I just installed my whole system with the mp2000s and 3000s.. love them


----------



## g-man (Jun 15, 2017)

You will need to draw this up just to see the current head locations. Is it a total of 3 heads?


----------



## Utk03analyst (Jun 8, 2019)

I would be very interested in the differences you see. I've heard such good things about the rotators but my side yard is 45x 100 and I put in pgp's. I have a smaller area with pgj's I've been considering rotators and built a play gym out back which now gets soaked by my pgp's.

Just wondering if the juice is worth the squeeze.


----------



## GHTech (Mar 15, 2021)

g-man said:


> You will need to draw this up just to see the current head locations. Is it a total of 3 heads?


HI,

My lawn is rectangular. I have 3 PGP's along each side (longer sides).

Regards,

GHTech


----------



## bernstem (Jan 16, 2018)

Once you have the spray bodies in, changing from 3000 to 3500 is just the nozzle. They are about 5-6 dollar each so if you don't get coverage it doesn't cost much to up or down size unless you have dozens of heads.


----------



## g-man (Jun 15, 2017)

I dont think switching to MP is going to be a difference in this scenario. The PGP should be able to water this area without a problem.

Are the current heads distance spraying each other? Meaning the stream of one head hits at least two heads (one across and one norht/south)?

If so, then how long are you running the irrigation? You want to irrigate at least 0.5in using a straight wall container (eg. empty tuna can) every 2-3 days (most likely 2 right now in your area).

Make sure the corner heads use a nozzle that is half the size than the 180 heads.


----------



## spaceman_spiff (Feb 5, 2021)

g-man said:


> Make sure the corner heads use a nozzle that is half the size than the 180 heads.


Can you elaborate on this? I just use the same nozzle on my corners as my 180s and just reduce the arc. I think you're alluding to over-watering if you have the full radius on the corners?


----------



## g-man (Jun 15, 2017)

Check the hunter design guide in their website.

The ratio should be 4:2:1 for 360, 180, 90 heads. A 360 has to do a full turn, vs a 90 is only a 1/4 of a turn. To get even distribution of water, the 360 will need to deliver 4 times the gpm than a 90 degree.


----------



## Utk03analyst (Jun 8, 2019)

g-man said:


> Check the hunter design guide in their website.
> 
> The ratio should be 4:2:1 for 360, 180, 90 heads. A 360 has to do a full turn, vs a 90 is only a 1/4 of a turn. To get even distribution of water, the 360 will need to deliver 4 times the gpm than a 90 degree.
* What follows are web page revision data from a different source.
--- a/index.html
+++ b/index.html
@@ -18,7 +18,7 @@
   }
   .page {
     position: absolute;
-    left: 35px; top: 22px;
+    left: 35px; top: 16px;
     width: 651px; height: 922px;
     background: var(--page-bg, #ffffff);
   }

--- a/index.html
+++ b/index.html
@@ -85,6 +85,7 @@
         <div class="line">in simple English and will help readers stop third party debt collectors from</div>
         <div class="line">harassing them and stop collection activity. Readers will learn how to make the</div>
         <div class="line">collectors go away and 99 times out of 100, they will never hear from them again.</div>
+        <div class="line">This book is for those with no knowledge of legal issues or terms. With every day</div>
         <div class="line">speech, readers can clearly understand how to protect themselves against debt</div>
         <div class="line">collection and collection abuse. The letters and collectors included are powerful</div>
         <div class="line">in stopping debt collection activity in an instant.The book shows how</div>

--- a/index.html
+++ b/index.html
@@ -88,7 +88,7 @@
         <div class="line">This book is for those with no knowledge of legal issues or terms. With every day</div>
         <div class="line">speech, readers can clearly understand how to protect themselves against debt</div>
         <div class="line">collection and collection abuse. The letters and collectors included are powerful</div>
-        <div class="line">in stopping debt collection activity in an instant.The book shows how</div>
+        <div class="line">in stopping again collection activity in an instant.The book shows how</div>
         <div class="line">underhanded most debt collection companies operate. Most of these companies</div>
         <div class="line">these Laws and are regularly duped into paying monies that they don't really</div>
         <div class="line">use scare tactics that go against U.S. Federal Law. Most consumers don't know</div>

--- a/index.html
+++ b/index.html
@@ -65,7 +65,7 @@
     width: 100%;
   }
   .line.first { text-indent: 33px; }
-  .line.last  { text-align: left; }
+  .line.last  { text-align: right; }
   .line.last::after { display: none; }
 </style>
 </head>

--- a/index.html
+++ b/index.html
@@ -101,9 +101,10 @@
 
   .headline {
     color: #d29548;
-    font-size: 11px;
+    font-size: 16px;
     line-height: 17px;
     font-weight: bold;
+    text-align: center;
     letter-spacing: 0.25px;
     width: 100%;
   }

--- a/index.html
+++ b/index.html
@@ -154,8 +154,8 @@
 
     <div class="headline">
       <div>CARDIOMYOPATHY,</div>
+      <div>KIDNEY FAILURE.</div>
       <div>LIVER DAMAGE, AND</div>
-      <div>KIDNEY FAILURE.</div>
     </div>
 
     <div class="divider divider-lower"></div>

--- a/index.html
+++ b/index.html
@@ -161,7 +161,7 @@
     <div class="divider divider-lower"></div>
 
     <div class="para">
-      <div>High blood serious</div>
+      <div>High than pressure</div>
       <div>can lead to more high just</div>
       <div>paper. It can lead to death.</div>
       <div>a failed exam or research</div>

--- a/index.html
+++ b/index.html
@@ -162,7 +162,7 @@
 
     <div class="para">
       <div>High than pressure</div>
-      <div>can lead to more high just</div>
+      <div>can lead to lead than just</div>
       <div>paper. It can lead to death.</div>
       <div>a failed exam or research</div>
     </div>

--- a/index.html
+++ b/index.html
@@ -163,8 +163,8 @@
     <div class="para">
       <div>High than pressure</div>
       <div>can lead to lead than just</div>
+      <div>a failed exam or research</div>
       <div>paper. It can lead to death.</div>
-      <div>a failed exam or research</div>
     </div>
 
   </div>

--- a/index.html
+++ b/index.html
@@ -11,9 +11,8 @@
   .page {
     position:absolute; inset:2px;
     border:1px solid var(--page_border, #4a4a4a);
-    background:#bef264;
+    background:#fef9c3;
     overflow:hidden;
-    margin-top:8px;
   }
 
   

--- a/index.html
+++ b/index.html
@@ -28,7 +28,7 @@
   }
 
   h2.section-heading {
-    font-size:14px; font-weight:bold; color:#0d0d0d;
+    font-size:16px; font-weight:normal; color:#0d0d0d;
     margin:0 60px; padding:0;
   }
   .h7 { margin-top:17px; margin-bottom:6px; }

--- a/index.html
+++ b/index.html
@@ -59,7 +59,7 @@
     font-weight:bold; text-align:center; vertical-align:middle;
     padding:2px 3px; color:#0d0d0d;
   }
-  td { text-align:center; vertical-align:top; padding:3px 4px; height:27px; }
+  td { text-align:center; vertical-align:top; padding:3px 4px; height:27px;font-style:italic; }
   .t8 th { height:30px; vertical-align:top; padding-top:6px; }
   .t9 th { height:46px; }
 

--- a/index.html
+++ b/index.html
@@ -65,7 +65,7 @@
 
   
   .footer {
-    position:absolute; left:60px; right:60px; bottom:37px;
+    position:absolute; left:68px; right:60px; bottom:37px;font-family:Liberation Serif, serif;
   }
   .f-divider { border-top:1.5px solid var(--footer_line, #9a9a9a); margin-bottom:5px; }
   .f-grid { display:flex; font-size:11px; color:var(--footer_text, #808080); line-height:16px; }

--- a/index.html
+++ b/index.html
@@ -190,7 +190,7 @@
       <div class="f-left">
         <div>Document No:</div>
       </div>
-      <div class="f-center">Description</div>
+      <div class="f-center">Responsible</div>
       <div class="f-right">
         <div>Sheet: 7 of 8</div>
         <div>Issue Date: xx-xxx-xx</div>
What g-man said unless your arcs are on different zones then you can use the same ratio on your run times to put down the same amount of water. When I designed and did my install I put my 180's and my 90's on different zones but It doesn't have to be that way. Major reason was because of distance the higher gpm nozzles normally give more distance which I needed for head to head coverage.


----------



## g-man (Jun 15, 2017)

Yes you can do that too. Mainly with the 360 in a separate zone, but it is rare and hard to program with a rachio. It is still getting you the same ratio just by changing duration instead of GPM nozzle.


----------



## GHTech (Mar 15, 2021)

Greetings,

I picked up 6 of the Hunter MP3500's and 6 PRS40 (pressure regulated)bodies couple of days ago. While swapping the bodies (replacing the Hunter PGP's), found that there was no moisture in the clay soil that I dug up. It was bone dry, and the Bermuda roots were about 1" deep. I am not sure what was going on with the PGP's that I had. I had the 2 180 degree ones with the 3.0 nozzle, and the 4 90 degree ones with the 1.5 nozzles. They ran for about 30 - 40 minutes on 2 or 3 times a week on the Hunter Pro-C with the Solar Sync.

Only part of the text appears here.